Grégoire était bien fier de montrer sa règle aux autres élèves quand, pour la première fois, il l'apporta en classe. Les élèves ne furent pas les seuls à voir cette merveille. Ti-Gris eut l'idée de l'examiner de plus près. Il lui manifesta un grand intérêt, la soupesa, en éprouva la résistance dans ses mains solides. Prenant un air engageant, il présenta sa propre règle à Grégoire en lui faisant valoir les avantages qu'elle présentait avec ses lignes imprimées avec grande exactitude, non seulement à tous les pouces, mais à tous les huitièmes de pouce. Cette règle, expliqua-t-il, pourrait s'avérer beaucoup plus utile à Grégoire pour des travaux de précision qui ne manqueraient pas de venir.
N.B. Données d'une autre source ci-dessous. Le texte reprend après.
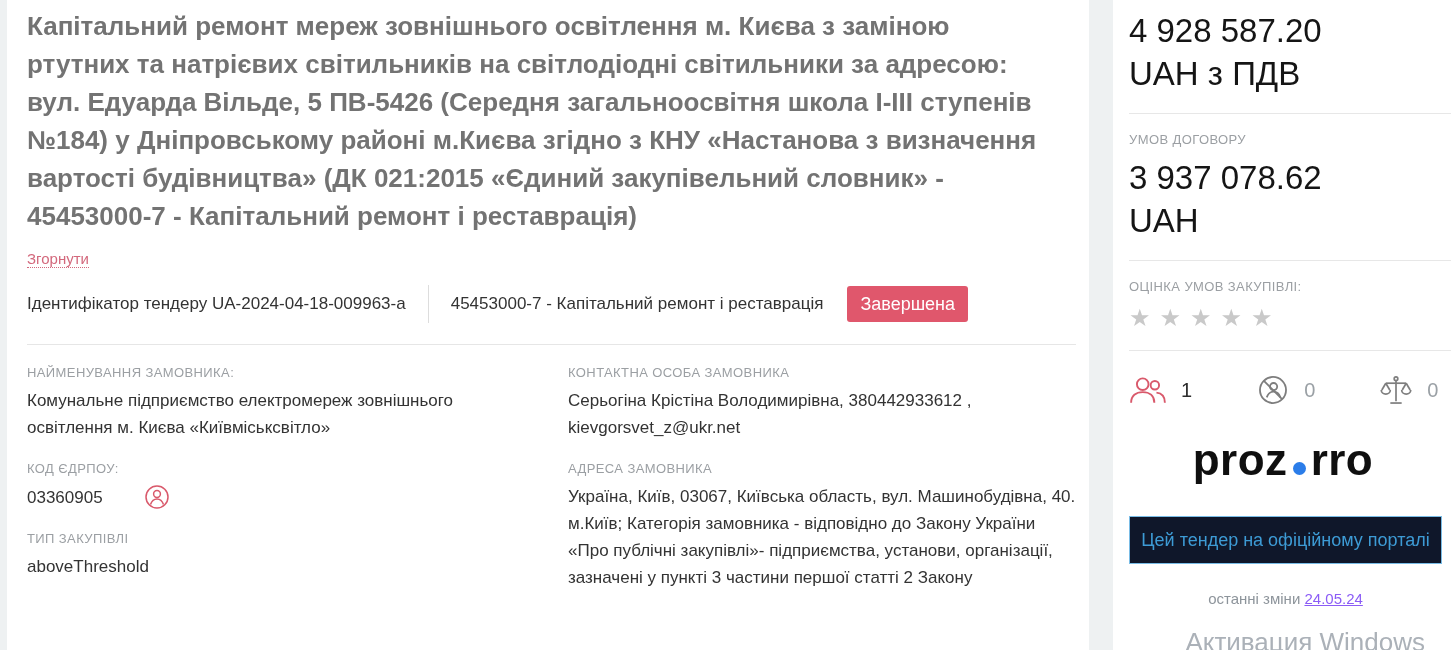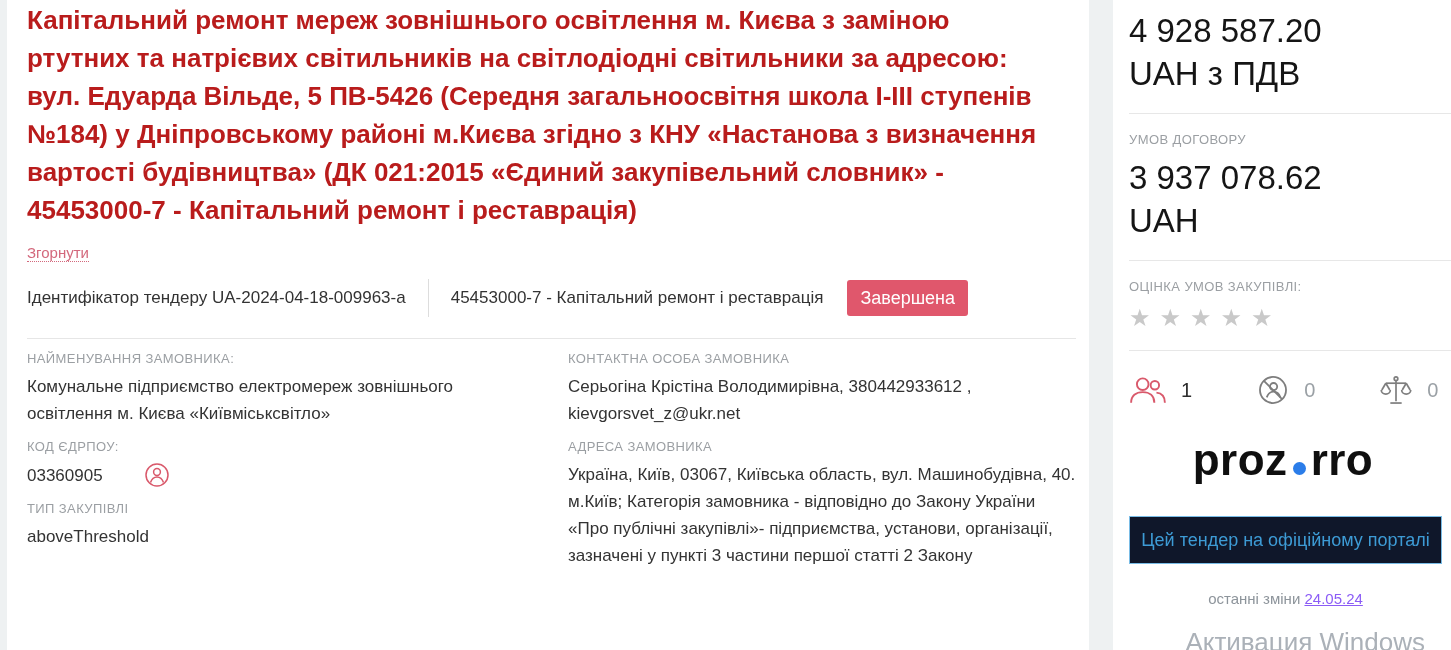--- a/index.html
+++ b/index.html
@@ -22,12 +22,12 @@
   
   .main { width: 1049px; flex: none; padding: 0 13px 0 20px; background: #fff; }
   .title {
-    margin: 1px 0 0 0;
+    margin: 7px 0 0 0;
     max-width: 1022px;
     font-size: 26px;
     line-height: 38px;
     font-weight: 700;
-    color: #b91c1c;
+    color: #737373;
   }
   .collapse {
     display: inline-block;

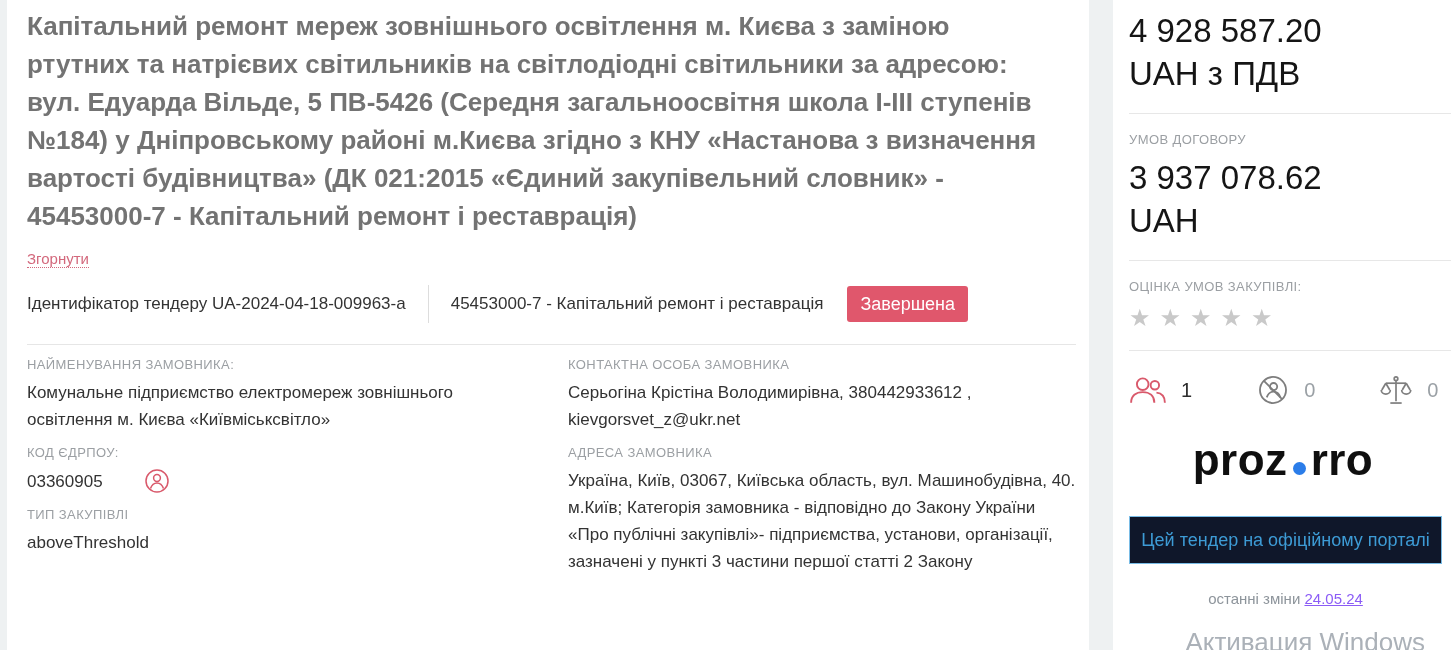--- a/index.html
+++ b/index.html
@@ -72,7 +72,7 @@
     margin-top: 0;
   }
   .field-label {
-    margin-top: 12px;
+    margin-top: 20px;
     font-size: 13px;
     letter-spacing: 0.4px;
     color: #9b9fa3;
Grégoire finit par se laisser convaincre, un peu hésitant à abandonner l'œuvre paternelle mais, d'autre part, ne pouvant écarter le sentiment du prestige attaché à la possession de la règle du frère. Le jour où l'échange eut lieu, Grégoire fut comme gonflé d'un sentiment d'exubérance fort difficile à contenir, l'amenant à bouger plus que d'habitude et même à se permettre de parler à ses voisins de pupitre alors qu'il ne l'aurait pas fallu. Il dut certainement dépasser les bornes car le bon frère Ti-Gris, qui venait par l'échange de lui témoigner une attention toute particulière, crut utile d'intervenir de façon non équivoque pour le calmer. Ce jour-là, Grégoire fut obligé de tendre la main pour se la faire réchauffer. Il fut ainsi le premier à expérimenter le rôle disciplinaire auquel sa règle devenait dorénavant assignée.